I came across the expression

$$\Vert\nabla f\Vert_{L^2(\Omega)}$$

for some function $f: \Omega \subset \mathbb R^2 \to \mathbb R$, but I couldn't find the definition. Can anyone tell me how the $L^2$ norm of a gradient is defined?

My best guess is

$$\sqrt{ \int_\Omega |\nabla f|^2 dx}$$

where $|\nabla f|^2 = (\partial_{x_1} f)^2 + (\partial_{x_2} f)^2$, but I'm not sure whether this is correct.

  • $\begingroup$ This is correct, but usually without the square root. $\endgroup$
    – user260822
    Feb 22, 2018 at 14:51
  • $\begingroup$ @user260822 What do you mean? Without the square root you wouldn't get a norm. $\endgroup$
    – Arnaud D.
    Feb 22, 2018 at 14:53
  • $\begingroup$ sorry, you are right!

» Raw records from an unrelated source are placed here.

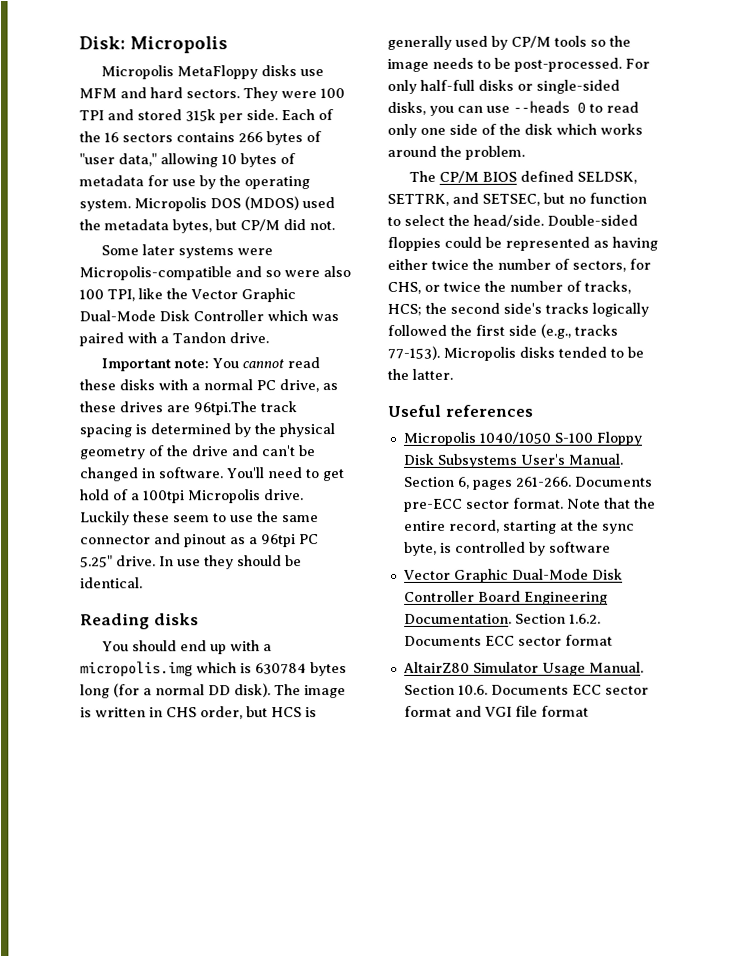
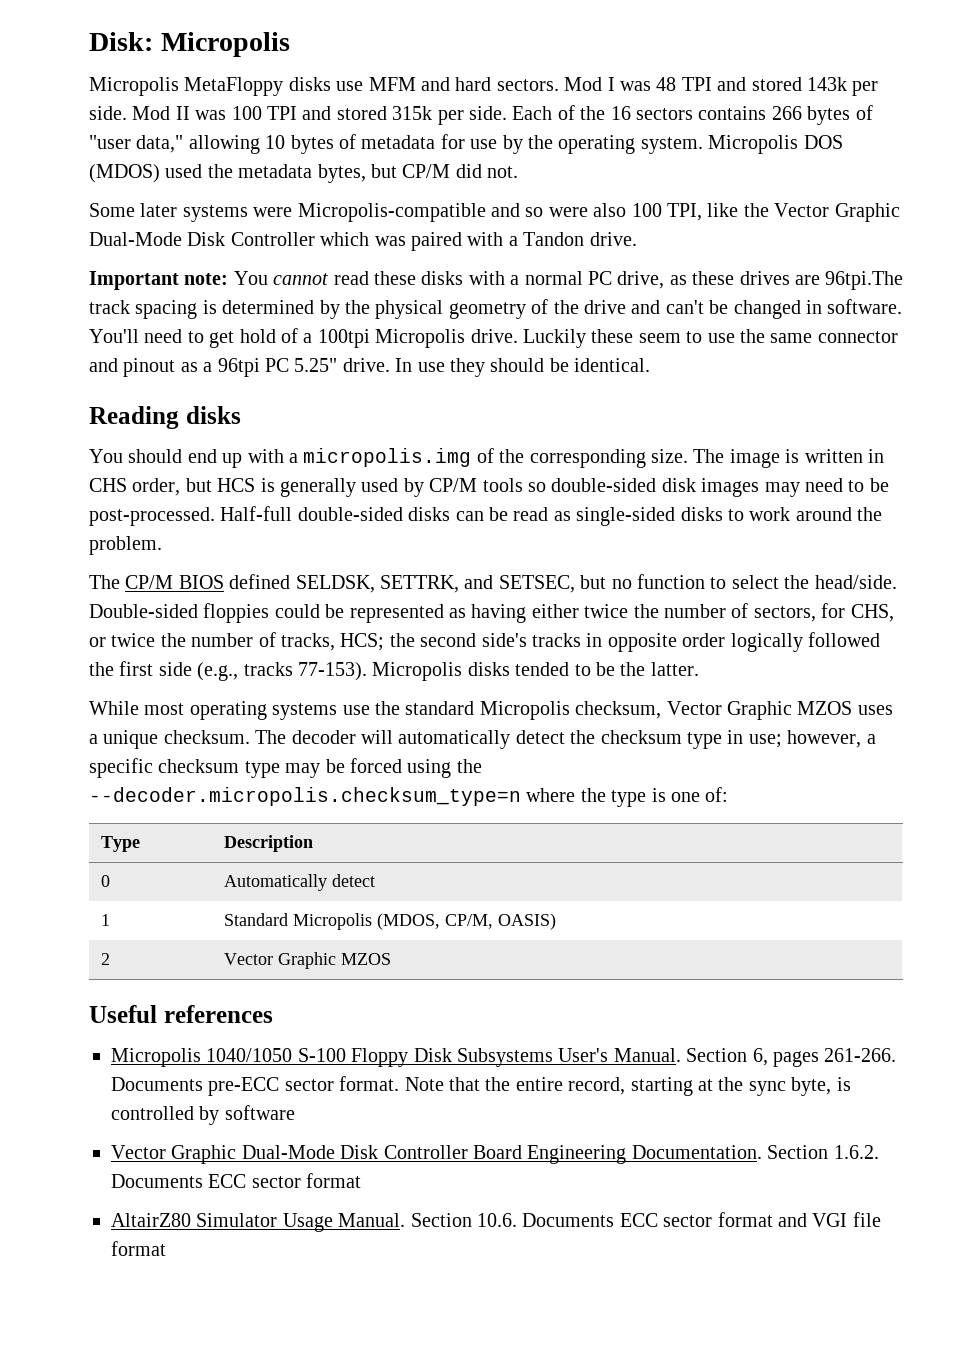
- They were 100 TPI and stored 315k per side.
+ Mod I was 48 TPI and stored 143k per side. Mod II was 100 TPI and stored 315k per side.
- You should end up with a micropolis.img which is 630784 bytes long (for a normal DD disk).
+ You should end up with a micropolis.img of the corresponding size.
- The image is written in CHS order, but HCS is generally used by CP/M tools so the image needs to be post-processed. For only half-full disks or single-sided disks, you can use --heads 0 to read only one side of the disk which works around the problem.
+ The image is written in CHS order, but HCS is generally used by CP/M tools so double-sided disk images may need to be post-processed. Half-full double-sided disks can be read as single-sided disks to work around the problem.
- Double-sided floppies could be represented as having either twice the number of sectors, for CHS, or twice the number of tracks, HCS; the second side's tracks logically followed the first side (e.g., tracks 77-153).
+ Double-sided floppies could be represented as having either twice the number of sectors, for CHS, or twice the number of tracks, HCS; the second side's tracks in opposite order logically followed the first side (e.g., tracks 77-153).
+ While most operating systems use the standard Micropolis checksum, Vector Graphic MZOS uses a unique checksum. The decoder will automatically detect the checksum type in use; however, a specific checksum type may be forced using the --decoder.micropolis.checksum_type=n where the type is one of:
+ Type | Description
+ 0 | Automatically detect
+ 1 | Standard Micropolis (MDOS, CP/M, OASIS)
+ 2 | Vector Graphic MZOS

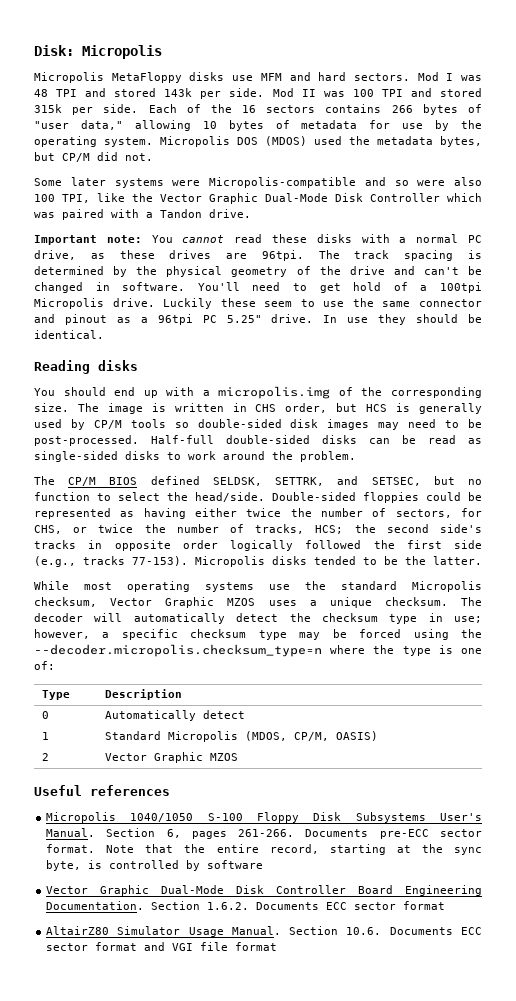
- Important note: You cannot read these disks with a normal PC drive, as these drives are 96tpi.The track spacing is determined by the physical geometry of the drive and can't be changed in software.
+ Important note: You cannot read these disks with a normal PC drive, as these drives are 96tpi. The track spacing is determined by the physical geometry of the drive and can't be changed in software.

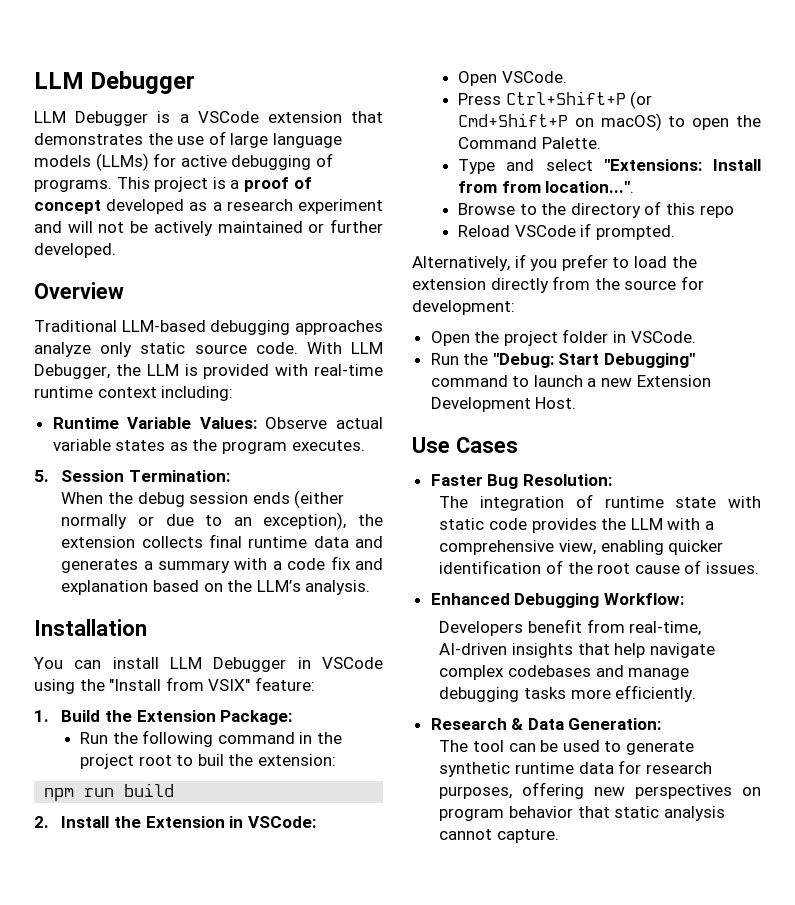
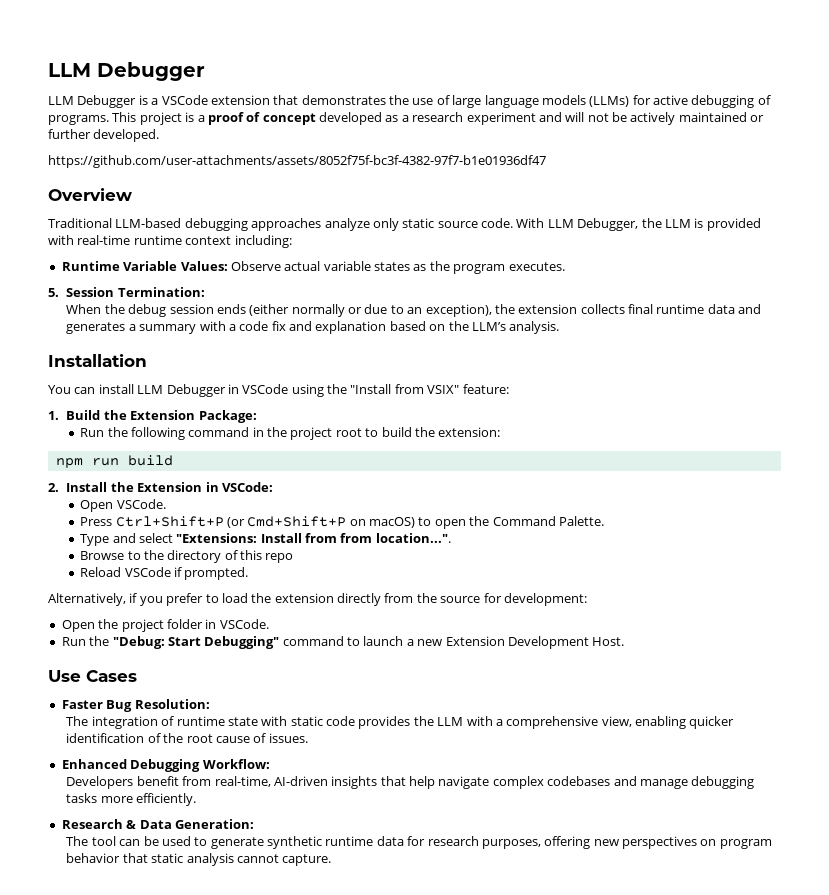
+ https://github.com/user-attachments/assets/8052f75f-bc3f-4382-97f7-b1e01936df47
- Run the following command in the project root to buil the extension:
+ Run the following command in the project root to build the extension:

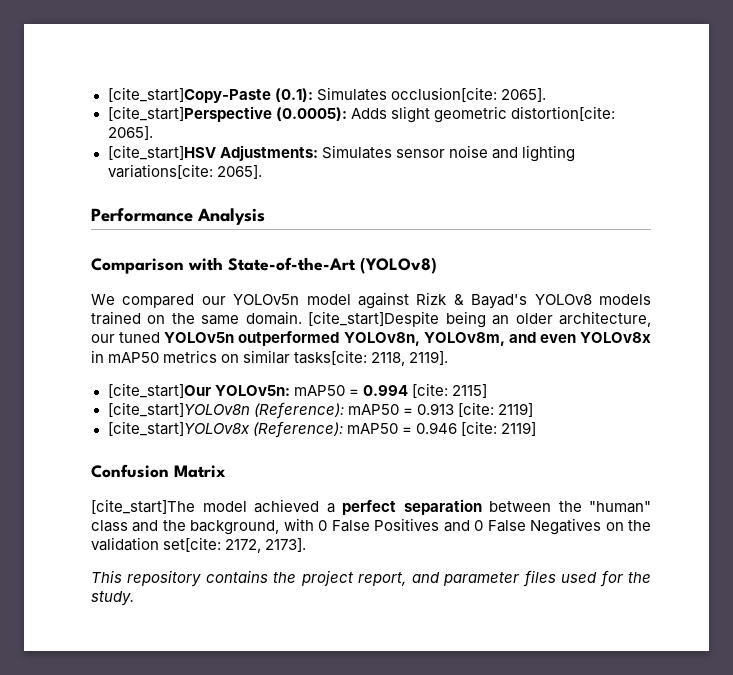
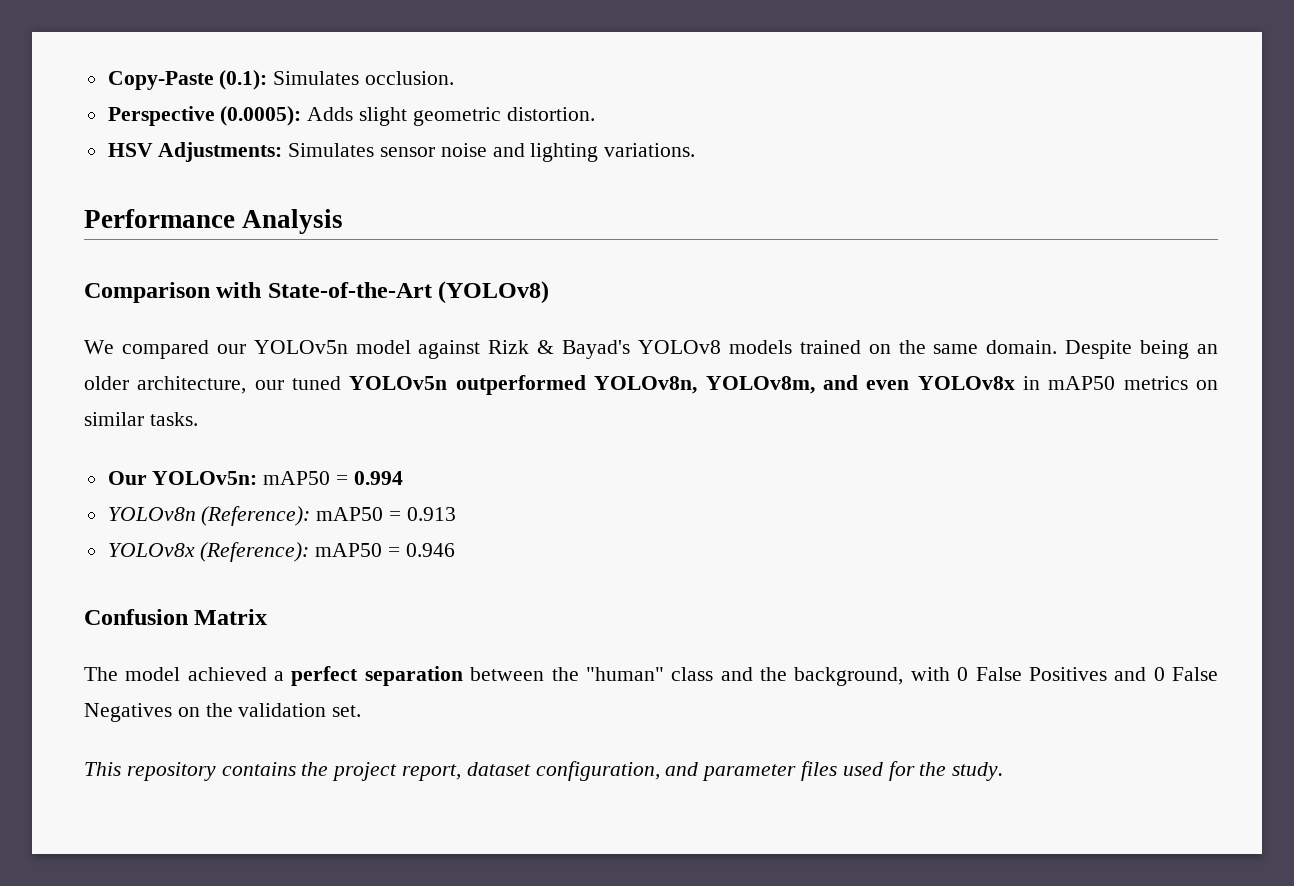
- [cite_start]Copy-Paste (0.1): Simulates occlusion[cite: 2065].
- [cite_start]Perspective (0.0005): Adds slight geometric distortion[cite: 2065].
- [cite_start]HSV Adjustments: Simulates sensor noise and lighting variations[cite: 2065].
+ Copy-Paste (0.1): Simulates occlusion.
+ Perspective (0.0005): Adds slight geometric distortion.
+ HSV Adjustments: Simulates sensor noise and lighting variations.
- [cite_start]Despite being an older architecture, our tuned YOLOv5n outperformed YOLOv8n, YOLOv8m, and even YOLOv8x in mAP50 metrics on similar tasks[cite: 2118, 2119].
- [cite_start]Our YOLOv5n: mAP50 = 0.994 [cite: 2115]
- [cite_start]YOLOv8n (Reference): mAP50 = 0.913 [cite: 2119]
- [cite_start]YOLOv8x (Reference): mAP50 = 0.946 [cite: 2119]
+ Despite being an older architecture, our tuned YOLOv5n outperformed YOLOv8n, YOLOv8m, and even YOLOv8x in mAP50 metrics on similar tasks.
+ Our YOLOv5n: mAP50 = 0.994
+ YOLOv8n (Reference): mAP50 = 0.913
+ YOLOv8x (Reference): mAP50 = 0.946
- [cite_start]The model achieved a perfect separation between the "human" class and the background, with 0 False Positives and 0 False Negatives on the validation set[cite: 2172, 2173].
+ The model achieved a perfect separation between the "human" class and the background, with 0 False Positives and 0 False Negatives on the validation set.
- This repository contains the project report, and parameter files used for the study.
+ This repository contains the project report, dataset configuration, and parameter files used for the study.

I was wrong coz I messed up the name. $\endgroup$
    – user260822
    Feb 22, 2018 at 14:56
  • $\begingroup$ Take the usual $L^2$ norm $\endgroup$ Feb 22, 2018 at 14:59

1 Answer 1


Usually it is done the way you have suggested, because that way $L^2(\Omega,\mathbb{R}^2)$ (the space that $\nabla f$ lives in, when the norm is finite) becomes a Hilbert space.

There would be more choices though: If $\Vert\cdot\Vert_0$ is any norm on $\mathbb{R}^m$, then $L^p(\Omega,\mathbb{R}^m)$ inherits a norm by putting $\Vert (f_1,...,f_m)\Vert=(\int\Vert (f_1(x),\dots,f_m(x))\Vert_0^pdx)^{1/p}$, quite often one takes for $\Vert\cdot\Vert_0$ the corresponding $p$-norm on $\mathbb{R}^m$, as you have done in the case $p=2$ intuitively as well. However all norms obtained in that way are equivalent.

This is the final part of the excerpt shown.